かつては「左心系を治療すれば自然に改善する」と考えられていたが、近年は重症TRの遷延が右心不全から肝・腎不全を招き、予後を著しく悪化させることが判明している。
症状・身体所見
軽症では無症状。進行すると右不全症状が顕著となる。
- 症状:易疲労感、労作時息切れ、下肢浮腫、腹部膨満感(腹水)。
- 身体所見:
- 頸静脈:怒張。重症では収縮期の陽性波(v波の増高)を観察。
- 心音:胸骨左縁下部の全収縮期雑音。吸気時に雑音が増強するRivero-Carvallo(リベロ・カルバロ)徴候は診断に有用。
- その他:肝腫大、肝拍動、黄疸など。
初期検査・鑑別診断
診断・重症度評価には経胸壁心エコー図検査(TTE)が必須。
- 心エコー(TTE):逆流の程度、弁の形態、三尖弁輪径(40mm以上は拡大)、右室サイズ・収縮能、推定肺動脈圧を評価。
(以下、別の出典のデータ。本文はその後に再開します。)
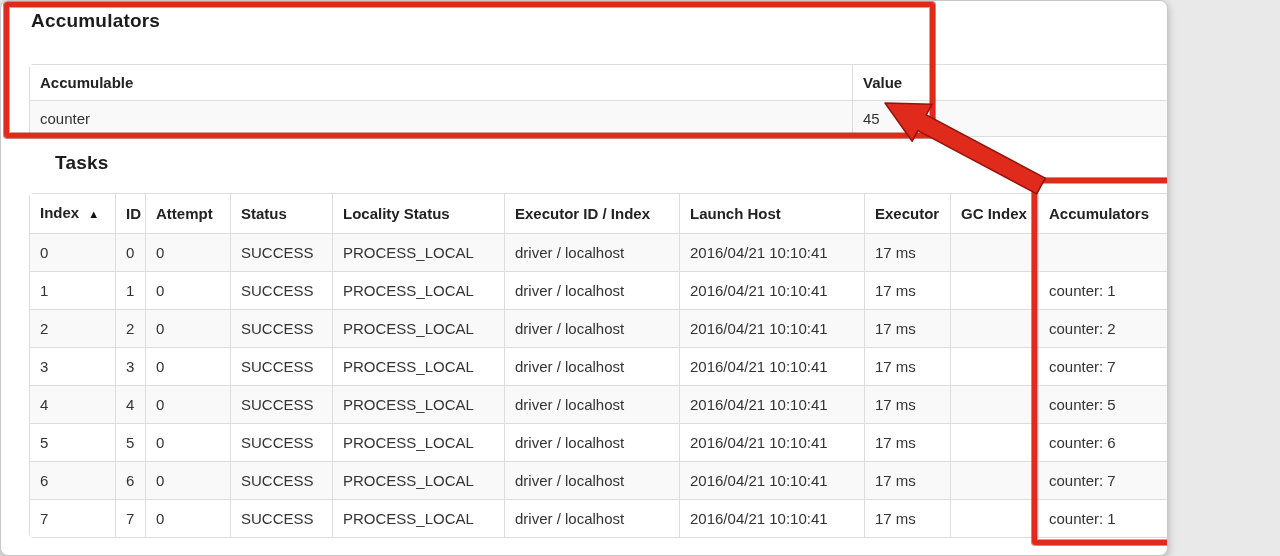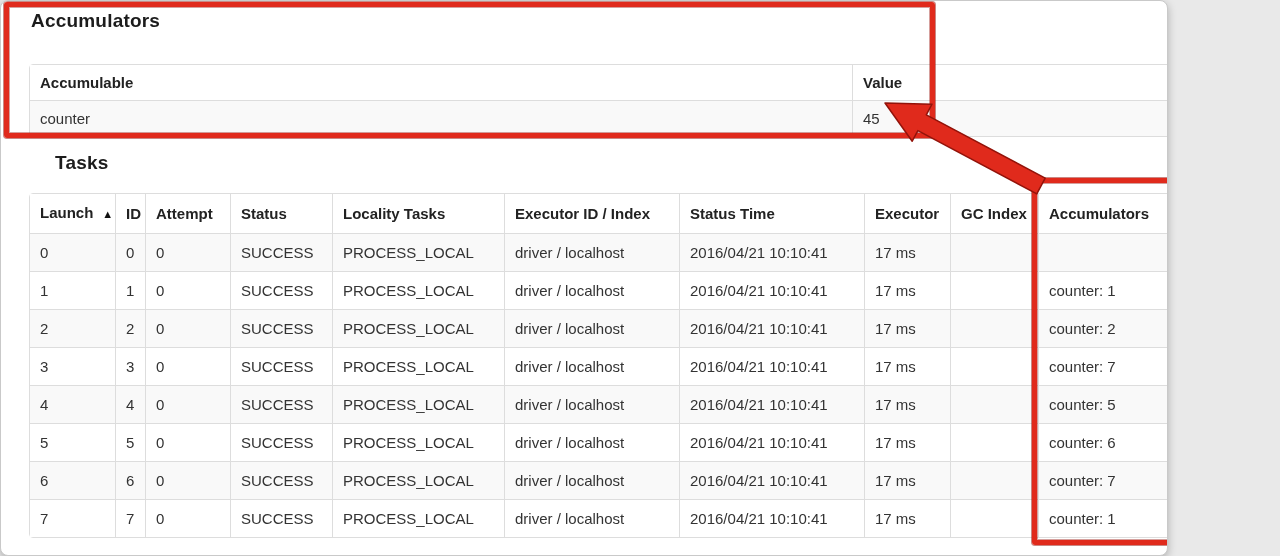--- a/index.html
+++ b/index.html
@@ -93,7 +93,7 @@
     </colgroup>
     <thead>
       <tr>
-        <th><span>Launch</span><span class="sort-icon">▲</span></th>
+        <th><span>Index</span><span class="sort-icon">▲</span></th>
         <th>ID</th>
         <th>Attempt</th>
         <th>Status</th>

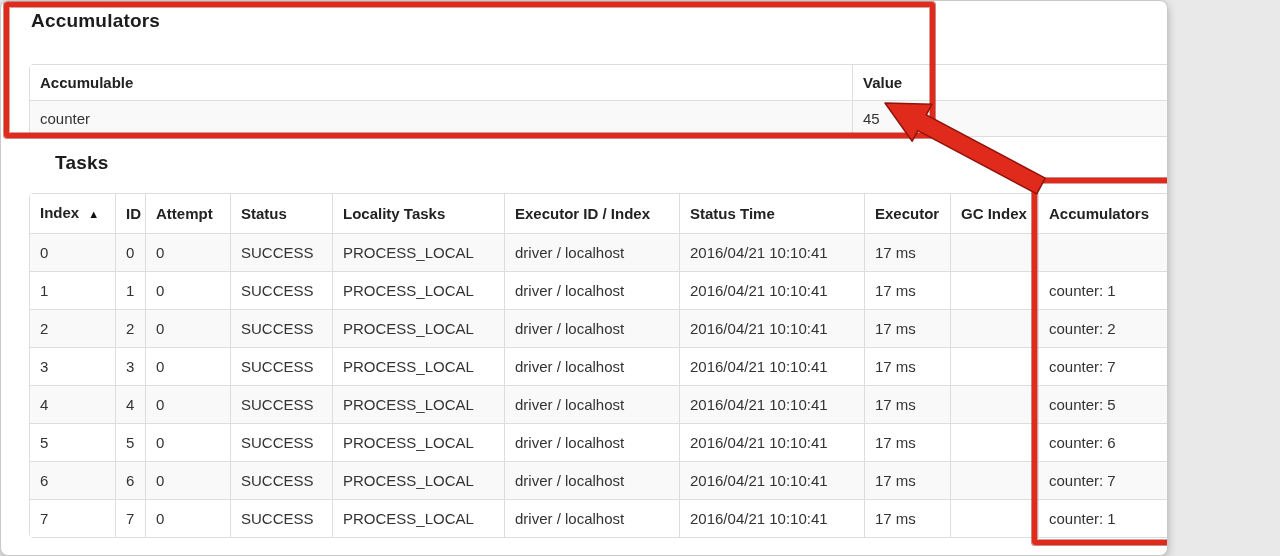--- a/index.html
+++ b/index.html
@@ -97,7 +97,7 @@
         <th>ID</th>
         <th>Attempt</th>
         <th>Status</th>
-        <th>Locality Tasks</th>
+        <th>Locality Status</th>
         <th>Executor ID / Index</th>
         <th>Status Time</th>
         <th>Executor</th>

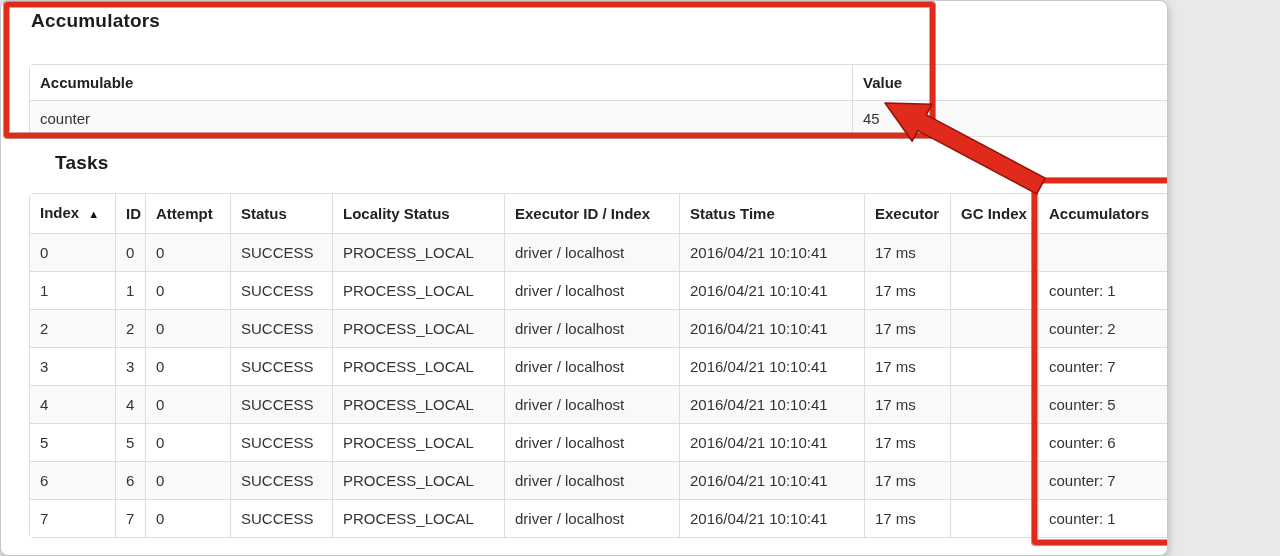--- a/index.html
+++ b/index.html
@@ -99,7 +99,7 @@
         <th>Status</th>
         <th>Locality Status</th>
         <th>Executor ID / Index</th>
-        <th>Status Time</th>
+        <th>Launch Host</th>
         <th>Executor</th>
         <th>GC Index</th>
         <th>Accumulators</th>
- 胸部X線:右第4弓の突出(右房拡大)、上大静脈の拡張。
- 心電図:右軸偏位、右室肥大、不完全右脚ブロック、心房細動の有無。
鑑別疾患:僧帽弁閉鎖不全症(MR)や心室中隔欠損症。吸気による雑音の変化(Rivero-Carvallo徴候)の有無が鑑別点となる。
専門医へのコンサル基準
診断基準・精査の詳細
心エコーによる重症度評価。以下の指標が重症TRを示唆する。
- 縮流部幅(Vena contracta):0.7cm超。
- 肝静脈血流:収縮期逆流波(Systolic reversal)の出現。
- 有効逆流口面積(EROA):0.40cm²以上。
精査として、TTEで評価困難な場合は経食道心エコー(TEE)、右室容積の定量には心臓MRIが検討される。
治療法・具体的な処方例
内科的治療
利尿薬による体液管理と原因疾患の最適化が基本。
- ループ利尿薬:
- フロセミド(ラシックス®) 10〜40mg 1日1回 朝
- アゾセミド(ダイアート®) 30〜60mg 1日1回 朝
- ミネラルコルチコイド受容体拮抗薬(MRA):
- スピロノラクトン(アルダクトンA®) 25mg 1日1回
- 心房細動合併時:レートコントロールおよび抗凝固療法。
外科的治療
- 手術適応:
- 左心系手術時の重症TR、または中等症以下でも弁輪径40mm以上。
- 症状を伴う単独の重症TR(右室機能が低下する前)。
- 術式:三尖弁輪縫縮術(TAP)が第一選択。人工リングを用いた弁輪縮小を行う。
resi Dr.の眼(Pitfalls・匙加減)
- 雑音の消失は改善ではない:右室と右房の圧力が等しくなるほどの重症例では、雑音が減衰・消失する(Silent TR)。雑音の大きさで重症度を過小評価してはならない。
- 肝・腎機能への影響を注視:TRによる右心不全は、うっ血性肝障害(胆道系酵素やビルビンの上昇)を招く。これらは心不全管理の指標となる。
- 心房細動管理の重要性:心房の拡大が三尖弁輪を牽引するAtrial functional TRが増加傾向にある。早期のAf介入がTR改善に繋がる可能性がある。
予後・患者説明のポイント
- 予後:重症TRの放置は右心不全を悪化させ、悪液質(カヘキシア)に至る。長期予後は不良。
- 説明:「右側の弁の緩みが原因で、全身に水分が溜まりやすくなっている。薬で水分を調整するが、必要に応じて手術で弁の形を整える検討が必要」と説明。